Discs
If the data wanted is at the position marked W, and the
read/write heads are currently at the position marked H,
the access time is easy to calculate. The disc needs to rotate
through the right angle, and the heads need to move to the right
track. For a random access, the average time will be the time
for half a rotation (= the Rotational Latency) plus the
track-to-track seek time.
The speed of rotation for a disc is usually heavily advertised.
If we take 7200 R.P.M. as an example, that means 120 revolutions
per second, or one revolution in 8.3 mS, for a rotational latency
of 4.1 mS.
The track-to-track seek time is less clear. The time to move the heads by a small
number of tracks is usually quite a bit less than the time to move the
heads right across the disc's surface, but it is not a linear relationship.
Moving the heads by one track is probably no faster than moving the heads
by 20 tracks. Usually we give the manufacturers the benefit of the doubt and
take the published track-to-track seek time as the average, but such a
plan is not always correct. Sometimes the "full stroke" seek time is nearly
ten times as long as the single track seek time. However, if disc
defragmentation and compaction is performed, it is quite likely
that each block accessed is quite close to the previous block accessed,
so the track-to-track seek time is not totally unreasonable. Typically,
this might be 3mS.
That gives an average access time of about 7mS for a modern disc drive,
but with a lot of caveats.
Until recently it was safe to assume that there would always be 63 blocks
around each track. Now the number is likely to be higher, but for the purposes
of estimations, using numbers like 63, 64, or 100 is quite reasonable.
If a program needs to read 25,252 bytes from a file, that will occupy 50
blocks (50*512=25600). If no special care is taken to allocate blocks in
an orderly way, that will require 50 random disc accesses, for a total of
350mS. However, if those 50 blocks are all on the same track, it is
only necessary to move the heads to that track, then in the worst case, read
that whole track, for an access time of about 10mS. Taking care to ensure
that consecutive blocks in a file are also consecutive blocks on one
track of a disc can speed up disc accesses by a factor of 50 or more.

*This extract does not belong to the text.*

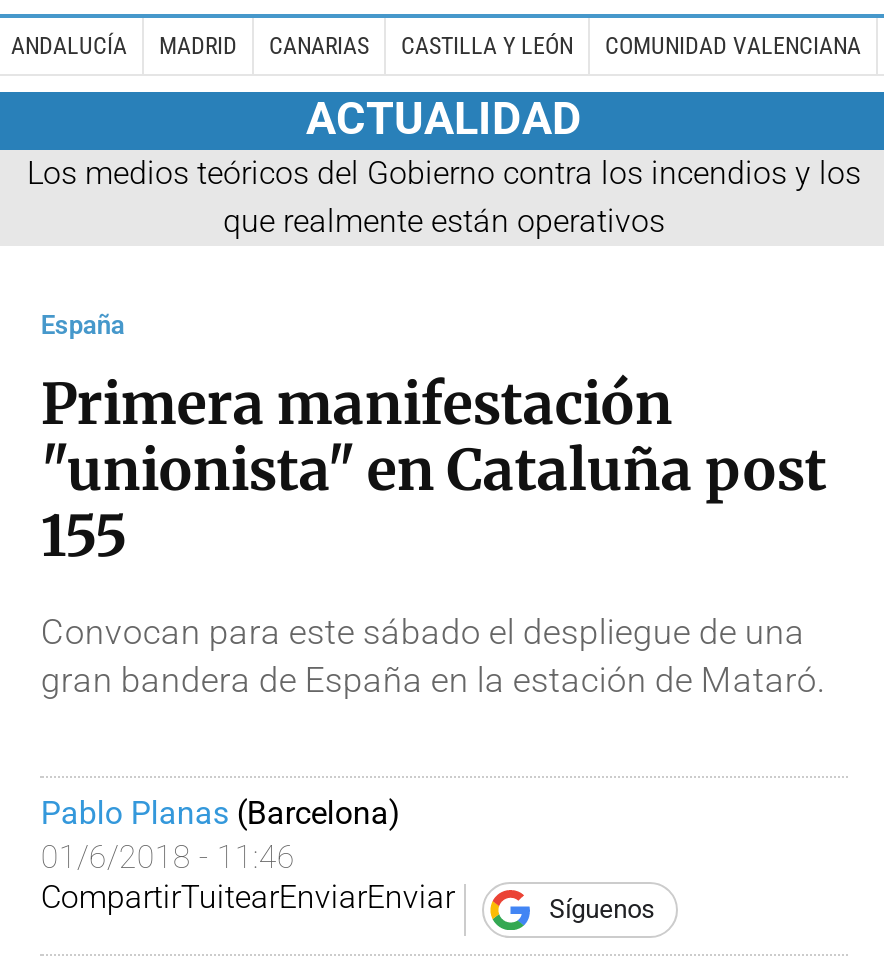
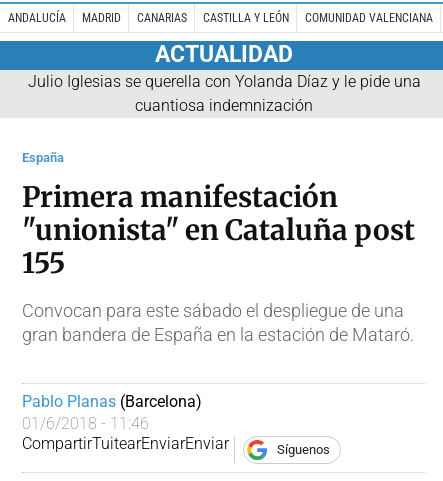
[27,153,861,239] Los medios teóricos del Gobierno contra los incendios y los | que realmente están operativos -> [28,72,420,115] Julio Iglesias se querella con Yolanda Díaz y le pide una | cuantiosa indemnización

To refer uniquely to a byte of data on a disc, it is necessary to specify
four things:
- Which surface (a disc can have more than 2),
- Which track on that surface (= which cylinder),
- Which block in that track (= which sector), and
- which byte in that block.
As the minimum acessible unit is a block (it is not possible to read or
write a single byte on disc), the fourth number is not of interest to the
file system. The other three can be compressed into a single unique
integer: (which surface) * (number of cylinders) * (number of sectors)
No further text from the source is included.